_WHAT YOU SHOULD DO_
Before copying the entries, remove the pictures; everything else stays exactly as it is.

_RECORDS PROVIDED_
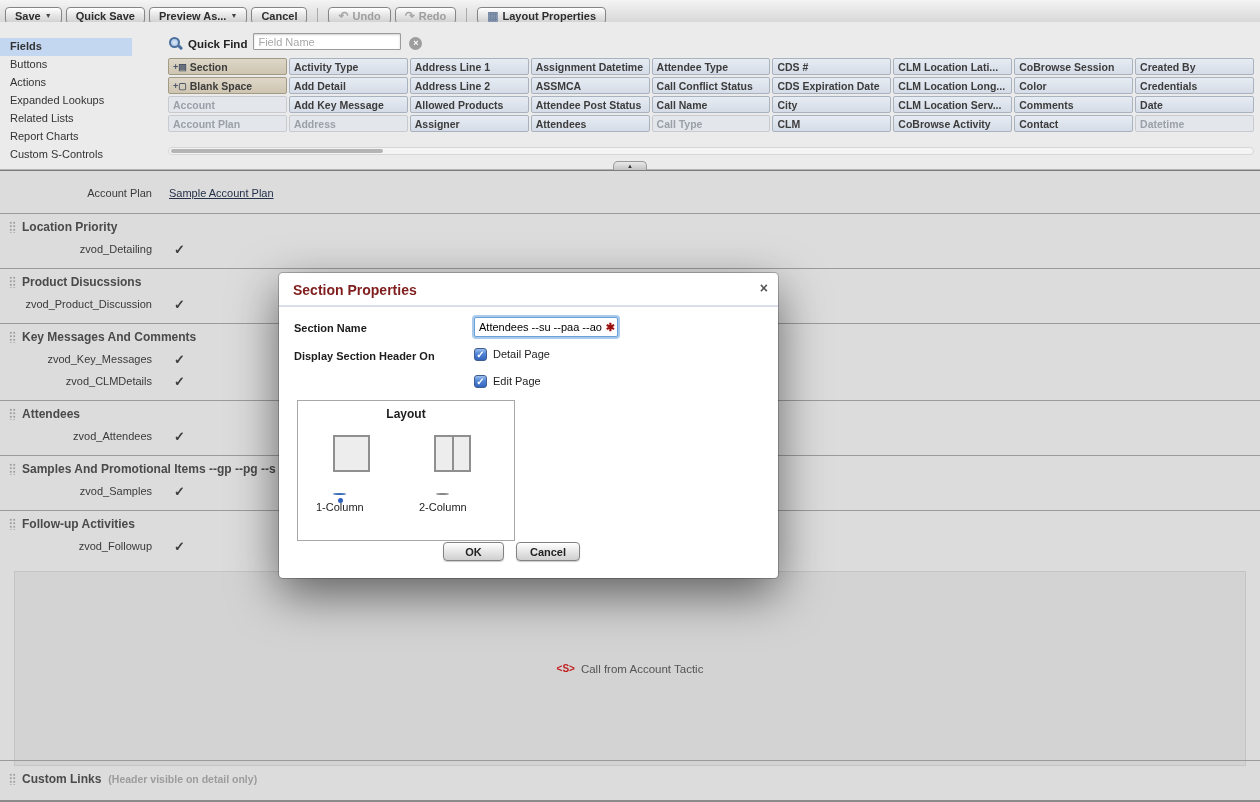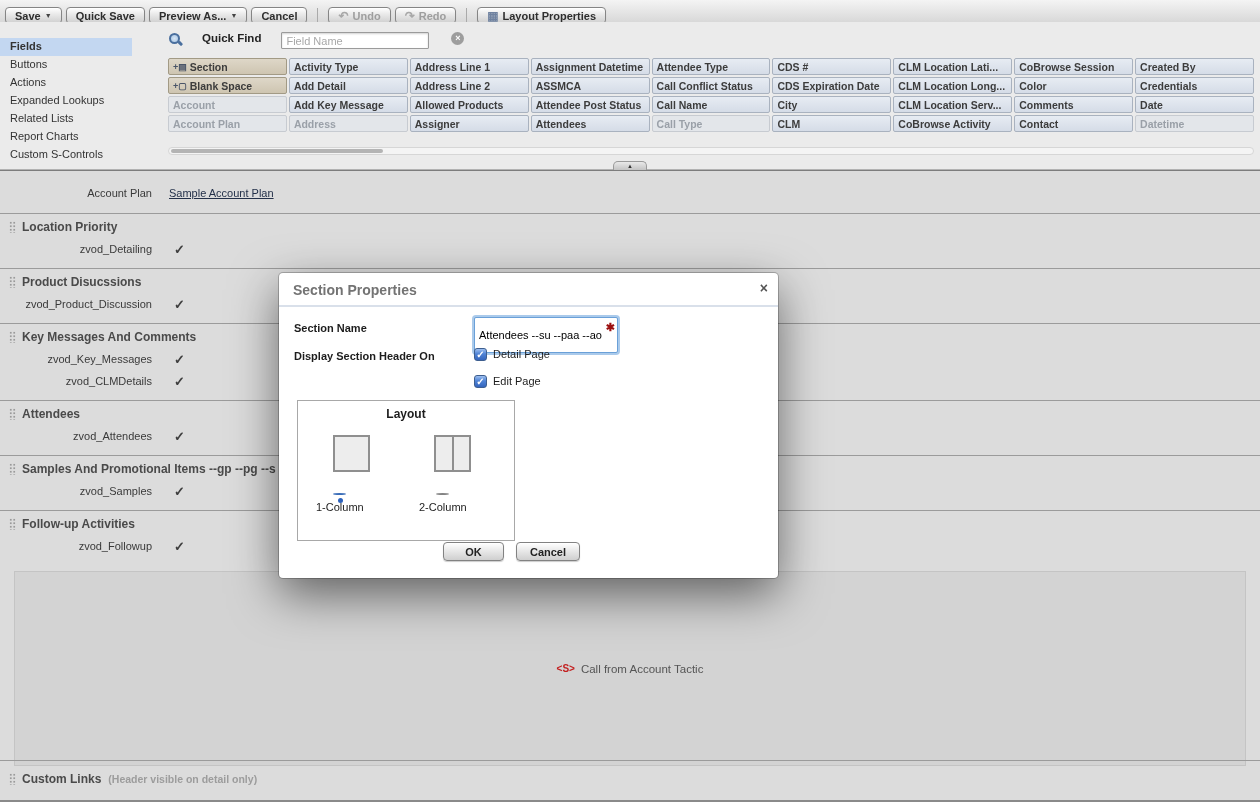"Quick Find" .quickfind { align-items: flex-start -> flex-end; gap: 20px -> 6px }
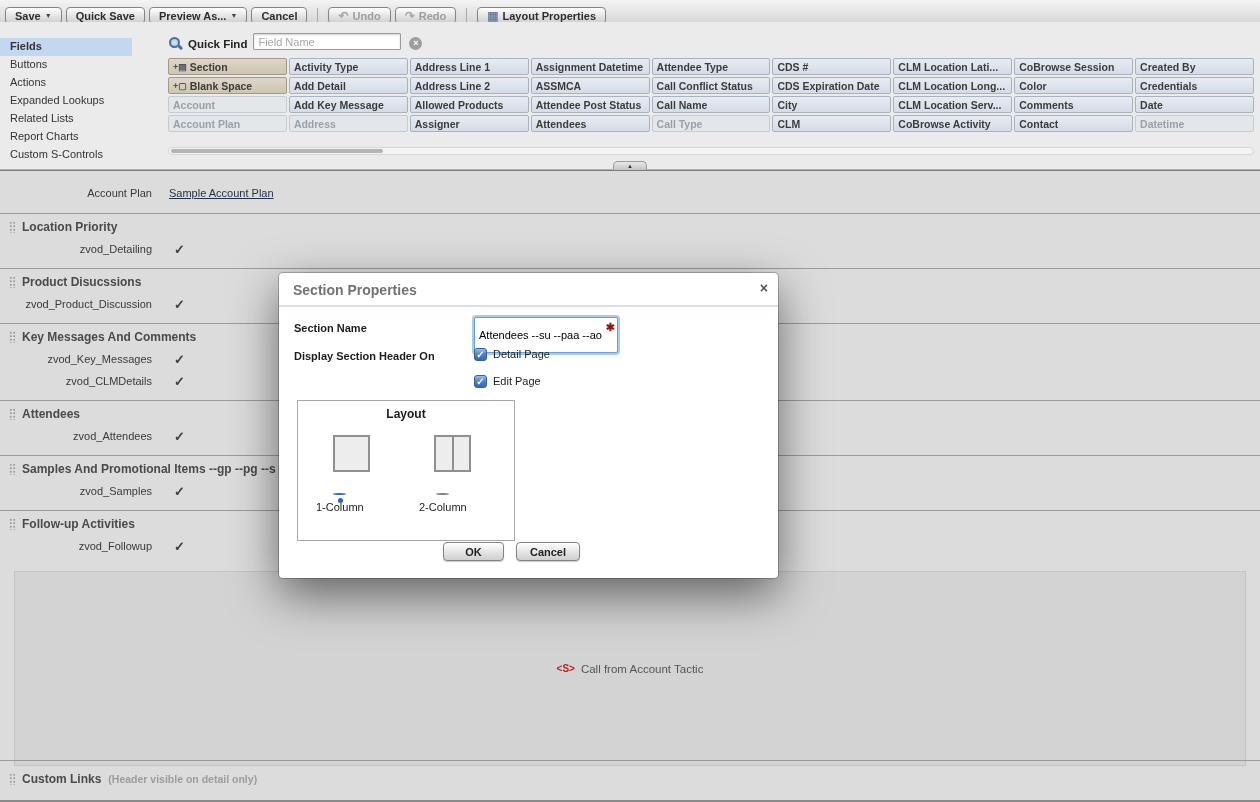"Section Properties" .modal-title { color: #737373 -> #7f1d1d }
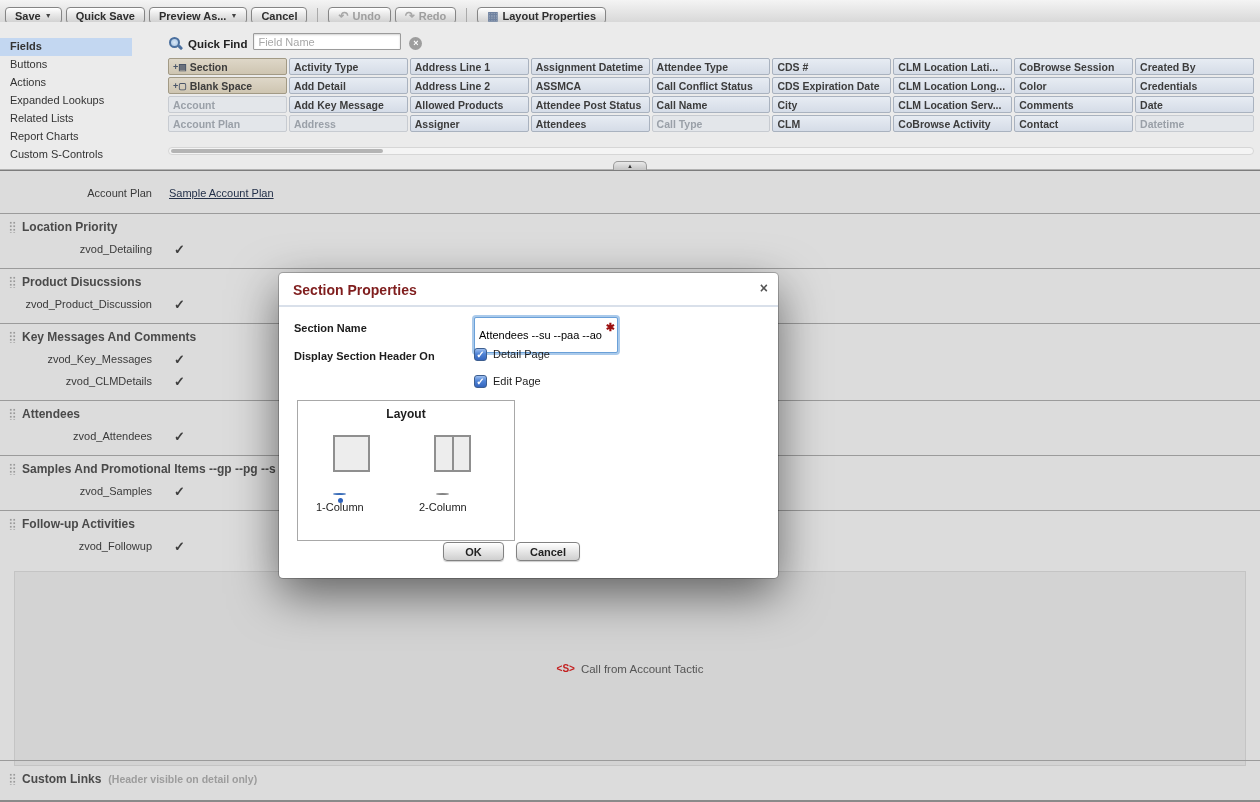"Attendees --su --paa --ao" .name-input { height: 36px -> 20px }
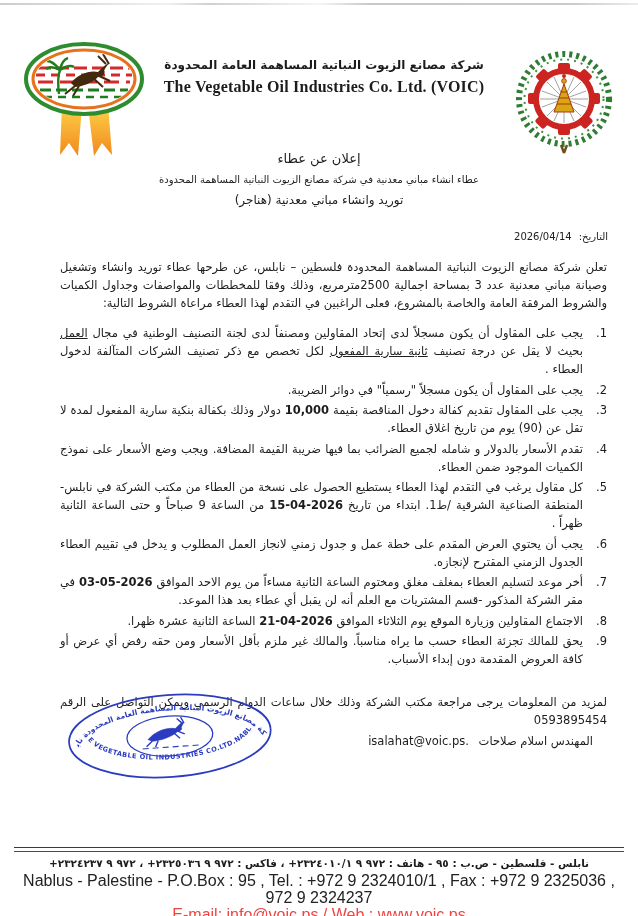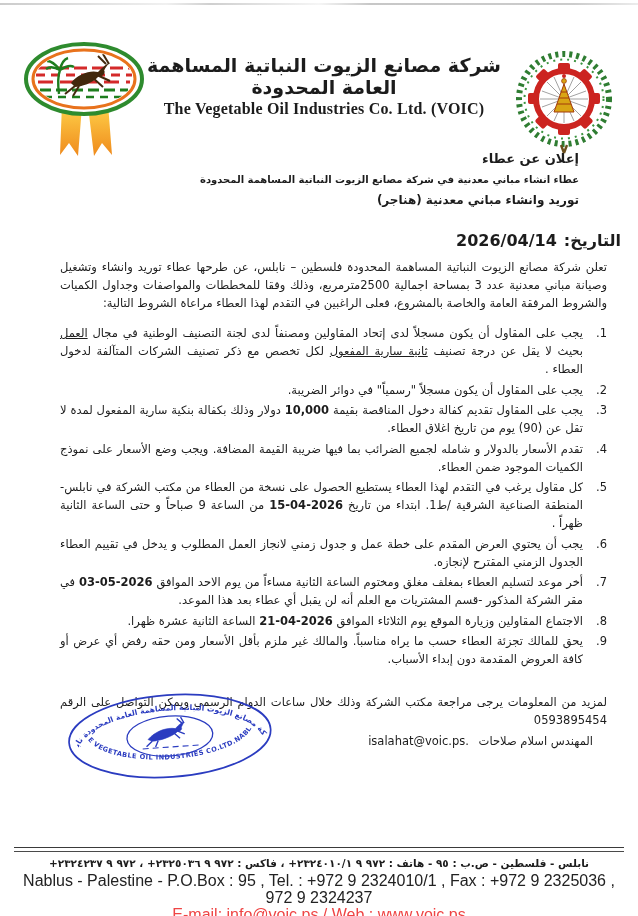"شركة مصانع الزيوت النباتية المساهمة العامة المحدودة" .company-ar { font-size: 19px -> 12px }
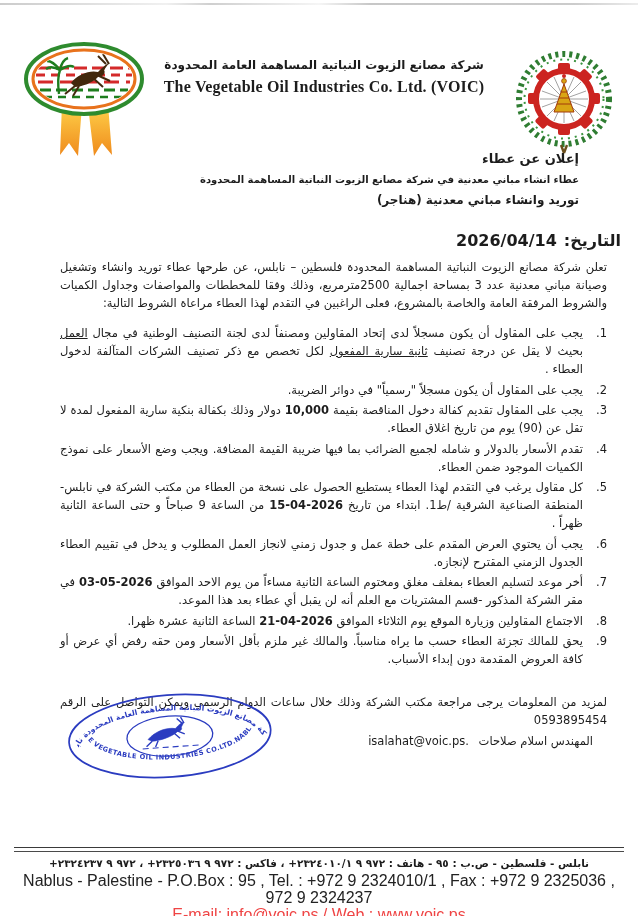"إعلان عن عطاء" .title-block { font-weight: bold -> normal; text-align: right -> center }
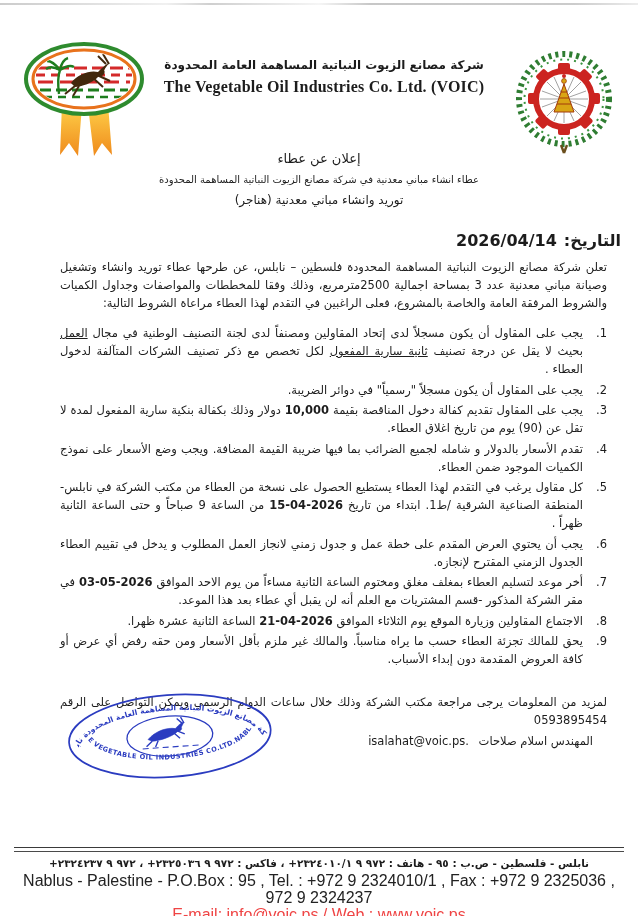"التاريخ:2026/04/14" .date-line { font-size: 16px -> 10px; font-weight: bold -> normal; right: 17px -> 30px }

_RESPONSE AREA_
"Quick Find" .quickfind { align-items: flex-start -> flex-end; gap: 20px -> 6px }
"Section Properties" .modal-title { color: #737373 -> #7f1d1d }
"Attendees --su --paa --ao" .name-input { height: 36px -> 20px }
"شركة مصانع الزيوت النباتية المساهمة العامة المحدودة" .company-ar { font-size: 19px -> 12px }
"إعلان عن عطاء" .title-block { font-weight: bold -> normal; text-align: right -> center }
"التاريخ:2026/04/14" .date-line { font-size: 16px -> 10px; font-weight: bold -> normal; right: 17px -> 30px }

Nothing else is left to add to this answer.